DIVE SITES
PUERTO GALERA’S DIVE SITES
ALL WITHIN MINUTES OF LLV DIVERS
With an abundant variety of dive sites and plentiful marine life, Puerto Galera is a popular location for recreational divers and divers looking to be certified.
Under the surface, the area offers more than 34 sites that are full of colorful and vibrant coral reefs. The abundant marine life is a diverse mix of species, including turtles, sharks, roaming schools of various fish, and the famous bright orange-colored clownfish.
From easy shore dives to accessible wrecks and deep drifts, there’s plenty to interest all levels of divers.
We’re in the middle of a diving paradise, with all of these sites just a short boat ride from our resort.
Here are just a few of the popular dive sites around Puerto Galera. The first video is a 360-degree view.

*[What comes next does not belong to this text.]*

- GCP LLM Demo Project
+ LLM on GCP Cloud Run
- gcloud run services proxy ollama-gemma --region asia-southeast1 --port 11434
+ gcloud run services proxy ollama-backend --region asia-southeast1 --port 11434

OVER 30 AMAZING DIVE SITES
Sabang Wrecks
Home to most of the marine life you find around Puerto Galera, Sabang Wrecks is perhaps the most famous dive site in Puerto Galera. At first glance, the three wrecks don’t look too impressive. One small steel yacht, and two wooden boats in different stages of decay. Look closer. A school of batfish, lots of smaller damsels, butterfly fish and surgeonfish wil swim by. Numerous very well camouflaged scorpion fish and stonefish live on the wrecks. Bring a torch and look underneath, and you’ll find giant moray eels, lionfish, crabs and shrimps as well as schools of cat fish and squirrel fish hiding during the day. Stargazers, snake eels, flounders, frogfish and pipefish are common here. With a great guide, you might also find robust ghost pipefish and ornate ghost pipefish, moth fish, flying gurnards and leaf fish trying to blend into the sand. It is also a great night dive, bringing out cuttle fish of all varieties, squids, pleurobranchs, flatworms and moray eels out hunting in the open.
Sabang Point
Pristine hard corals adorned with colorful crinoids cover this beautiful reef from very shallow down to 25 meters. At 20 meters, you will encounter a small wall that drops off to a white sandy bottom. Big purple sea fans and whip corals are abundant on the deeper reef. This healthy reef is abundant with reef fish such as parrotfish, snappers, surgeonfish and triggerfish but also sports cuttlefish and octopus as well as turtles on a good day. Pygmy sea horses are often spotted here on their fan corals, and blue ribbon eels will await you on some of the sandy patches. Continue down to the end of the reef in 25 meters and blue spotted sting rays are often.
Kilima Steps
Canyons
Coral Garden
The name gives it away – a great dive for beginners and photographers, as well as for snorkelers, Coral Gardens is a beautiful dive site with large coral heads scattered on a white sandy bottom from the beach down to 10 meters. Between the coral heads, giant plate corals, staghorn corals and barrel sponges, you will find soft corals abundant with reef fish such as antheas, parrotfish, large schools of sergeant majors, damsel fish butterflyfish and angel fish. Look closer in the sand or under the outcroppings, and you will find gobies, lizard fish, shrimps, scorpionfish, juvenile lionfish and the occasional grouper. Check the tide table before you go, this can be a very easy dive – but also an exhilarating drift!
Turtle Rock
Coral Cove
Coral Garden
Drop Off
Washing Machine
Big La Laguna
An easy dive site for the very beginners. The white sandy beach extends into the water and makes for a perfect place to start an easy dive. On each side of the beach, reef areas with both hard and soft corals follow along the sandy bottom, to make for a perfect first encounter with the reef.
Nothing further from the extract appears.